Susan Corrock

Personal information
- Born: November 30, 1951 (age 74) Seattle, Washington, U.S.
- Height: 5 ft 4 in (163 cm)
- Website: susieluby.com

Skiing career
- Sport: Alpine skiing
- Club: Sun Valley (ID) Ski Club
- Retired: 1973 (age 21)
- Disciplines: Downhill, giant slalom, slalom, combined
- World Cup debut: January 1970 (age 18)

Olympics
- Teams: 1 - (1972)
- Medals: 1 (0 gold)

World Championships
- Teams: 1 - (1972 Olympics)
- Medals: 1 (0 gold)

World Cup
- Seasons: 4 - (1970–73)
- Podiums: 0
- Overall titles: 0 - (19th in 1972)
- Discipline titles: 0 - (7th in DH, 1972)

Medal record
Women's alpine skiing
Representing the United States
Olympic Games
World Championships
| Bronze medal – third place | 1972 Sapporo | Downhill |

= Susan Corrock =

American alpine skier

Susan Corrock Luby (born November 30, 1951) is a former World Cup alpine ski racer, a member of the U.S. Ski Team in the early 1970s. Talented in all three disciplines, she had 16 top ten finishes in World Cup competition: eight in downhill, two in giant slalom, and six in slalom.

Born in Seattle, Washington, Corrock skied as a youth at Crystal Mountain and later trained in Ketchum, Idaho, at Sun Valley. She made her World Cup debut in January 1970 at the age of 18. Two years later, Corrock won the bronze medal in the downhill at the 1972 Winter Olympics in Sapporo, Japan, the only podium of her international career. She later finished ninth in the slalom event, won by teammate Barbara Cochran; three Americans placed in the top ten. Corrock competed on the World Cup circuit for four seasons, retiring after the 1973 season at the age of 21.

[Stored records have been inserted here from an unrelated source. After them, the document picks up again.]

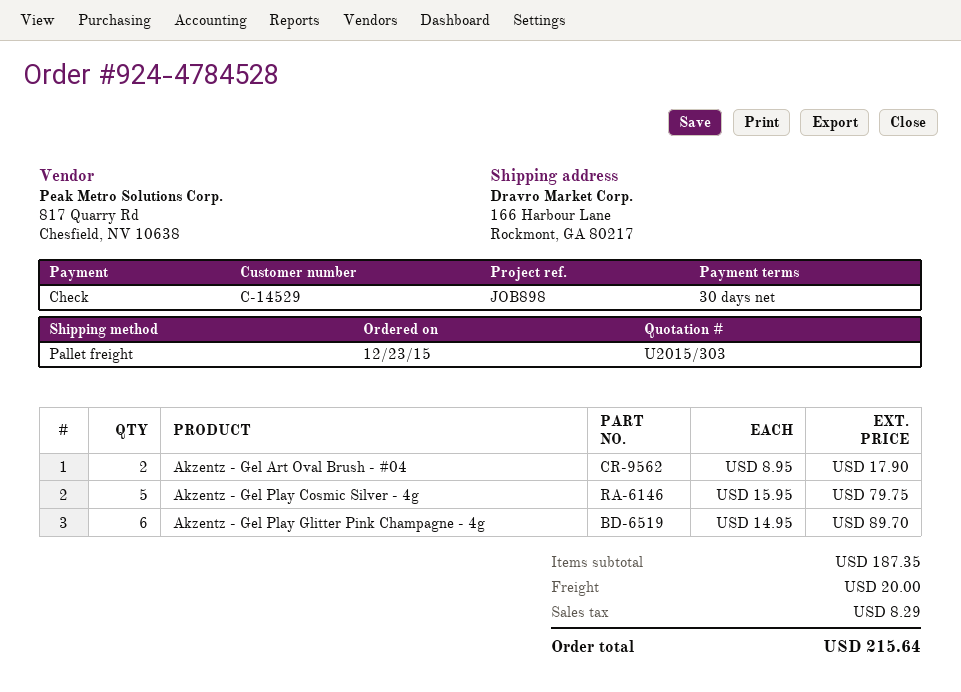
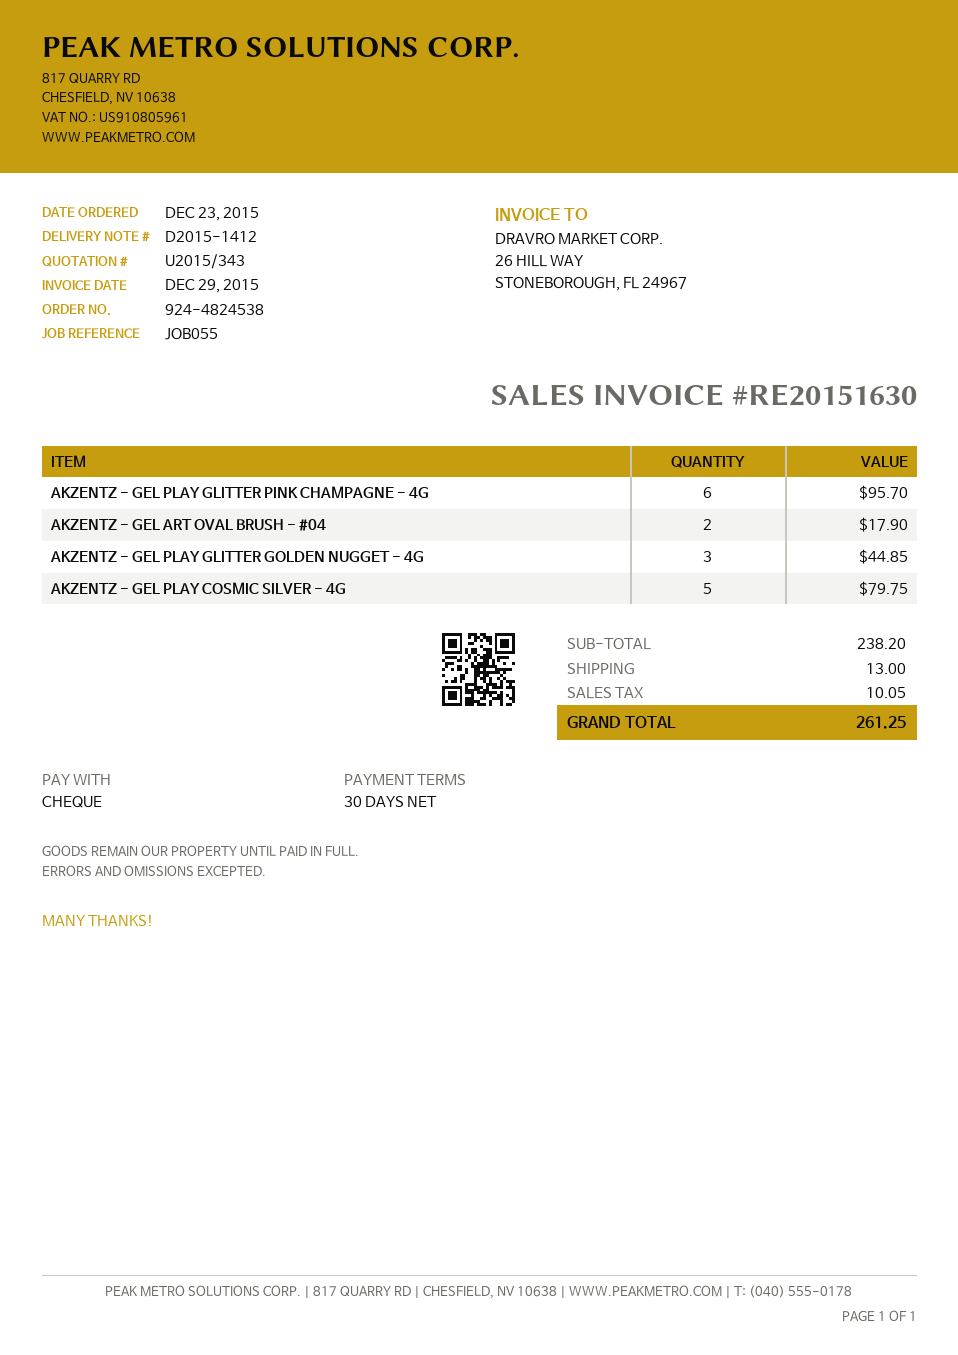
quote number: U2015/303 -> U2015/343
order number: 924-4784528 -> 924-4824538
reference: JOB898 -> JOB055
Akzentz - Gel Play Glitter Pink Champagne - 4g: 6 for 89.70 -> 6 for 95.70
AKZENTZ - GEL PLAY GLITTER GOLDEN NUGGET - 4G: none -> 3 for 44.85
subtotal: 187.35 -> 238.20
shipping: 20.00 -> 13.00
tax: 8.29 -> 10.05
total: 215.64 -> 261.25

In the real estate business, Corrock lived in Vail, Colorado, in the 1980s and later relocated to Spokane, Washington, with husband Bob Luby and their two children.

==World Cup results==
===Season standings===

| Season | Age | Overall | Slalom | Giant slalom | Downhill |
|---|---|---|---|---|---|
| 1970 | 18 | 30 | 21 | — | — |
| 1971 | 19 | 24 | 22 | 23 | 11 |
| 1972 | 20 | 19 | 17 | — | 7 |
| 1973 | 21 | 35 | 27 | — | 21 |

Points were only awarded for top ten finishes (see scoring system).

===Top ten finishes===
- 16 top tens (8 DH, 2 GS, 6 SL)

| Season | Date | Location | Race | Place |
| 1970 | 13 Jan 1970 | AUT Bad Gastein, Austria | Slalom | 8th |
| 1 Mar 1970 | CAN Vancouver, BC, Canada | Slalom | 8th |
| 1971 | 4 Jan 1971 | YUG Maribor, Yugoslavia | Slalom | 9th |
| 13 Feb 1971 | CAN Mt. Ste. Anne, QC, Canada | Slalom | 9th |
| 18 Feb 1971 | USA Sugarloaf, ME, USA | Downhill | 6th |
| 19 Feb 1971 | Downhill | 10th |
| 26 Feb 1971 | USA Heavenly Valley, CA, USA | Giant slalom | 9th |
| 14 Mar 1971 | SWE Åre, Sweden | Giant slalom | 10th |
| 1972 | 18 Dec 1971 | ITA Sestriere, Italy | Slalom | 5th |
| 12 Jan 1972 | AUT Bad Gastein, Austria | Downhill | 10th |
| 18 Jan 1972 | SUI Grindelwald, Switzerland | Downhill | 8th |
JPN 1972 Winter Olympics
| 25 Feb 1972 | USA Crystal Mtn, WA, USA | Downhill | 8th |
| 26 Feb 1972 | Downhill | 5th |
| 1973 | 16 Jan 1973 | SUI Grindelwald, Switzerland | Downhill | 9th |
| 25 Jan 1973 | FRA Chamonix, France | Downhill | 9th |
| 2 Feb 1973 | AUT Schruns, Austria | Slalom | 10th |

==Olympic results ==

| Year | Age | Slalom | Giant slalom | Super-G | Downhill | Combined |
|---|---|---|---|---|---|---|
| 1972 | 20 | 9 | — | —N/a | 3 | —N/a |

- From 1948 through 1980, the Winter Olympics were also the World Championships for alpine skiing.